**Instructions to follow**
In the data below, find every line with the word "underline" and copy it.

(Stored data)

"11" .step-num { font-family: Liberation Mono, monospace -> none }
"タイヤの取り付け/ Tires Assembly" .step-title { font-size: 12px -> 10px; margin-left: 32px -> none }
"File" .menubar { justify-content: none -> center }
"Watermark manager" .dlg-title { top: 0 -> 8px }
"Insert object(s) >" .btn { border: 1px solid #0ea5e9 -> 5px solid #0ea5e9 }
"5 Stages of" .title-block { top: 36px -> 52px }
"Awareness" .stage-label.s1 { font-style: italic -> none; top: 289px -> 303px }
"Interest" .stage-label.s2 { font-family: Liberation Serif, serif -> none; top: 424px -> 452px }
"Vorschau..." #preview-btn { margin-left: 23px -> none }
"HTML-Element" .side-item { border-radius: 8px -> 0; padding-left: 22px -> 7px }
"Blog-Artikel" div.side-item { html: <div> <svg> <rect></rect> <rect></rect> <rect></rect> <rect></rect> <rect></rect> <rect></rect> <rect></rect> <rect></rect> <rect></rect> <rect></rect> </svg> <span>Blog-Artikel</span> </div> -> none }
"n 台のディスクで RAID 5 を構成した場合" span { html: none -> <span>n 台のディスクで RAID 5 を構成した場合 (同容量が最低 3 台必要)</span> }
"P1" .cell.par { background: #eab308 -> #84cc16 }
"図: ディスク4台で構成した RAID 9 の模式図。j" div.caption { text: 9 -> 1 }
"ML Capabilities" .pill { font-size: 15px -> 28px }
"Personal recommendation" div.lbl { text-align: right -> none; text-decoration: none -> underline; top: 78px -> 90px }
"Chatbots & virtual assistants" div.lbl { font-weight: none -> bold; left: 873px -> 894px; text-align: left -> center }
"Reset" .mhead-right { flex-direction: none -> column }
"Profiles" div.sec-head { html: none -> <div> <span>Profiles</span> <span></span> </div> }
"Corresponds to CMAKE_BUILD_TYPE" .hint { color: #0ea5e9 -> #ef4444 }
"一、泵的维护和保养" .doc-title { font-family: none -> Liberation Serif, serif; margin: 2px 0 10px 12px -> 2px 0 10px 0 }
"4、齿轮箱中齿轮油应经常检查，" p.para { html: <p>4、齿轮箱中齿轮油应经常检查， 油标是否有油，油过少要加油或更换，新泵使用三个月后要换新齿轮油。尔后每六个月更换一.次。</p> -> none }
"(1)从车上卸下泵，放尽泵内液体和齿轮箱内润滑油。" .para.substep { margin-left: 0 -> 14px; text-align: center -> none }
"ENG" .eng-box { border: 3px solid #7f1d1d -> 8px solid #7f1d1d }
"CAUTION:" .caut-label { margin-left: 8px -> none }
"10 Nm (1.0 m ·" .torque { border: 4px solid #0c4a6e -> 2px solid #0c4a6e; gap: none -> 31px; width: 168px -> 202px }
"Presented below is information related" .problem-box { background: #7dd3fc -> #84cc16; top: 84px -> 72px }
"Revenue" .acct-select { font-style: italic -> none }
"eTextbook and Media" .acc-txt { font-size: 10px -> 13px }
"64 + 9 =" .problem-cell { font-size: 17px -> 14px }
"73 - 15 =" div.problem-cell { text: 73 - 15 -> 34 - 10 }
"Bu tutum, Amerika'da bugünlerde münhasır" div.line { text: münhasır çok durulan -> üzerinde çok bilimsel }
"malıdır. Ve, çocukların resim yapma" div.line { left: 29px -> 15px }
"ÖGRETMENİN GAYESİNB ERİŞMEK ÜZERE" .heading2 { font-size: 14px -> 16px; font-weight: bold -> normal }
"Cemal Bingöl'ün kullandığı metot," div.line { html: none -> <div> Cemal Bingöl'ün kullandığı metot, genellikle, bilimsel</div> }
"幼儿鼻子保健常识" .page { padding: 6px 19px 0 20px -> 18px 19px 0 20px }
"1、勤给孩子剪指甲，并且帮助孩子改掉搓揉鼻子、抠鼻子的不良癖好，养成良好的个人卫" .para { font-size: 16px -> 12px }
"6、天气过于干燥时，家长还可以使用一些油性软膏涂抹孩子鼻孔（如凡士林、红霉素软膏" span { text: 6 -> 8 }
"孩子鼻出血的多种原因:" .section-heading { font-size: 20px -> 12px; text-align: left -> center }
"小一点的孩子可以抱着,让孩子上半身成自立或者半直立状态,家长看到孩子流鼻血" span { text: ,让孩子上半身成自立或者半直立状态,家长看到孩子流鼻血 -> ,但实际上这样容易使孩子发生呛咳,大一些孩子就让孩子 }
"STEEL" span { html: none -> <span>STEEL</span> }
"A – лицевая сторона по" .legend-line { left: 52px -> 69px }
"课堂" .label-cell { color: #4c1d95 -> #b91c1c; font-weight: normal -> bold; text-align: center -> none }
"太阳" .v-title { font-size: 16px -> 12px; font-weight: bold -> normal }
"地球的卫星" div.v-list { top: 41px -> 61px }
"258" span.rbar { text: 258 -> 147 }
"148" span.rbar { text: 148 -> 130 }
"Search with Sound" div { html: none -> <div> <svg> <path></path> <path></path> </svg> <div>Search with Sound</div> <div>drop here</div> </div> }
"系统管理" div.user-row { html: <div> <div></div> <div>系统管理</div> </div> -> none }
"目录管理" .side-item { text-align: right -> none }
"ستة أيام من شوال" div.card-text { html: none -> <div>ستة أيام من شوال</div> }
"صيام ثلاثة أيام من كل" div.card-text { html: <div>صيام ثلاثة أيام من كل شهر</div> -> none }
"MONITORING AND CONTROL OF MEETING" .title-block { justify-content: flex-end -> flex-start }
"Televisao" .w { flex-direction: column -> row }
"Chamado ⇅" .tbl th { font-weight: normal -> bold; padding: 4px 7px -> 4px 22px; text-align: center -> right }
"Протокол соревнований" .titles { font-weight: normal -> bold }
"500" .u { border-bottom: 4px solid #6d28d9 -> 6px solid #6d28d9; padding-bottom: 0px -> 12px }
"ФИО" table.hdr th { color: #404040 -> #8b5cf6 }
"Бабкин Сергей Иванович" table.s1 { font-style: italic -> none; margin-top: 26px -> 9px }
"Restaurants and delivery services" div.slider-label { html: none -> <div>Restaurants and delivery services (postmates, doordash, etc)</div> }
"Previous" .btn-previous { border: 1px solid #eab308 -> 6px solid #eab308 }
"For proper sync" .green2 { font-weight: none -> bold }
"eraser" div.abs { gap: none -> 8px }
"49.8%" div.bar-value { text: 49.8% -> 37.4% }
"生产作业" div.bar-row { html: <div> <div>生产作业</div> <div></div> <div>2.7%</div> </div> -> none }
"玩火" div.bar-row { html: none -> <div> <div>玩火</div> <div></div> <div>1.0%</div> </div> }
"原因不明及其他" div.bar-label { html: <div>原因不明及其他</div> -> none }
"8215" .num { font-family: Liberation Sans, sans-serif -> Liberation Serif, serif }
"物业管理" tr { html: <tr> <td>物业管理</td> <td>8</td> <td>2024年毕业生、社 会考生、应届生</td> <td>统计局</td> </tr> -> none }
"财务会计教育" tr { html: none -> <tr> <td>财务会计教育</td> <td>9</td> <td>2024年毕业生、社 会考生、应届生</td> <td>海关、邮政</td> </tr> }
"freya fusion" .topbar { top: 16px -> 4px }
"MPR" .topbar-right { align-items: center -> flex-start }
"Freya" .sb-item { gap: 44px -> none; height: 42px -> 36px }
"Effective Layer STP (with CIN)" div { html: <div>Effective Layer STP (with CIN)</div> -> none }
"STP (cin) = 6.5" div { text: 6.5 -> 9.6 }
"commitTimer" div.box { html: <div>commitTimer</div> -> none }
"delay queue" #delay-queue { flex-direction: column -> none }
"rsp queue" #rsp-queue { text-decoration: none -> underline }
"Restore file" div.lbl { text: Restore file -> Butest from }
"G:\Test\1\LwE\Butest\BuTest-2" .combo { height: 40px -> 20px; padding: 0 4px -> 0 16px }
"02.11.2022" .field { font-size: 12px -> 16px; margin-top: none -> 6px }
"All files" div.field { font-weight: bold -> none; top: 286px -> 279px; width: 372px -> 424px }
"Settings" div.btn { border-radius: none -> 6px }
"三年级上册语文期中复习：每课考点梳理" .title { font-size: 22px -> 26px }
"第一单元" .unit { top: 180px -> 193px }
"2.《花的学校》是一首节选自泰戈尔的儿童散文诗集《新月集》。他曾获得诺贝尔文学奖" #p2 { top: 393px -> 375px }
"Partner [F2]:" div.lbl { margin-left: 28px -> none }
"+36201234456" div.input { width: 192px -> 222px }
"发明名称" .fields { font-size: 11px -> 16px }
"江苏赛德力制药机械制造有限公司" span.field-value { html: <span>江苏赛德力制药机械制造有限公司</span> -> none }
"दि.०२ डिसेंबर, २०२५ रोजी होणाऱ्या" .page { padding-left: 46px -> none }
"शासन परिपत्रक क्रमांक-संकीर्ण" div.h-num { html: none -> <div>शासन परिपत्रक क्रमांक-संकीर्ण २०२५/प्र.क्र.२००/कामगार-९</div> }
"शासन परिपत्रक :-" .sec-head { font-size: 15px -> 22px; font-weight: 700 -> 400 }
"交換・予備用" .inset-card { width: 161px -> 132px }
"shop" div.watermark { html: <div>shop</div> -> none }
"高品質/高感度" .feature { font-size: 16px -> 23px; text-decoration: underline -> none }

**Response box**
"Personal recommendation" div.lbl { text-align: right -> none; text-decoration: none -> underline; top: 78px -> 90px }
"rsp queue" #rsp-queue { text-decoration: none -> underline }
"高品質/高感度" .feature { font-size: 16px -> 23px; text-decoration: underline -> none }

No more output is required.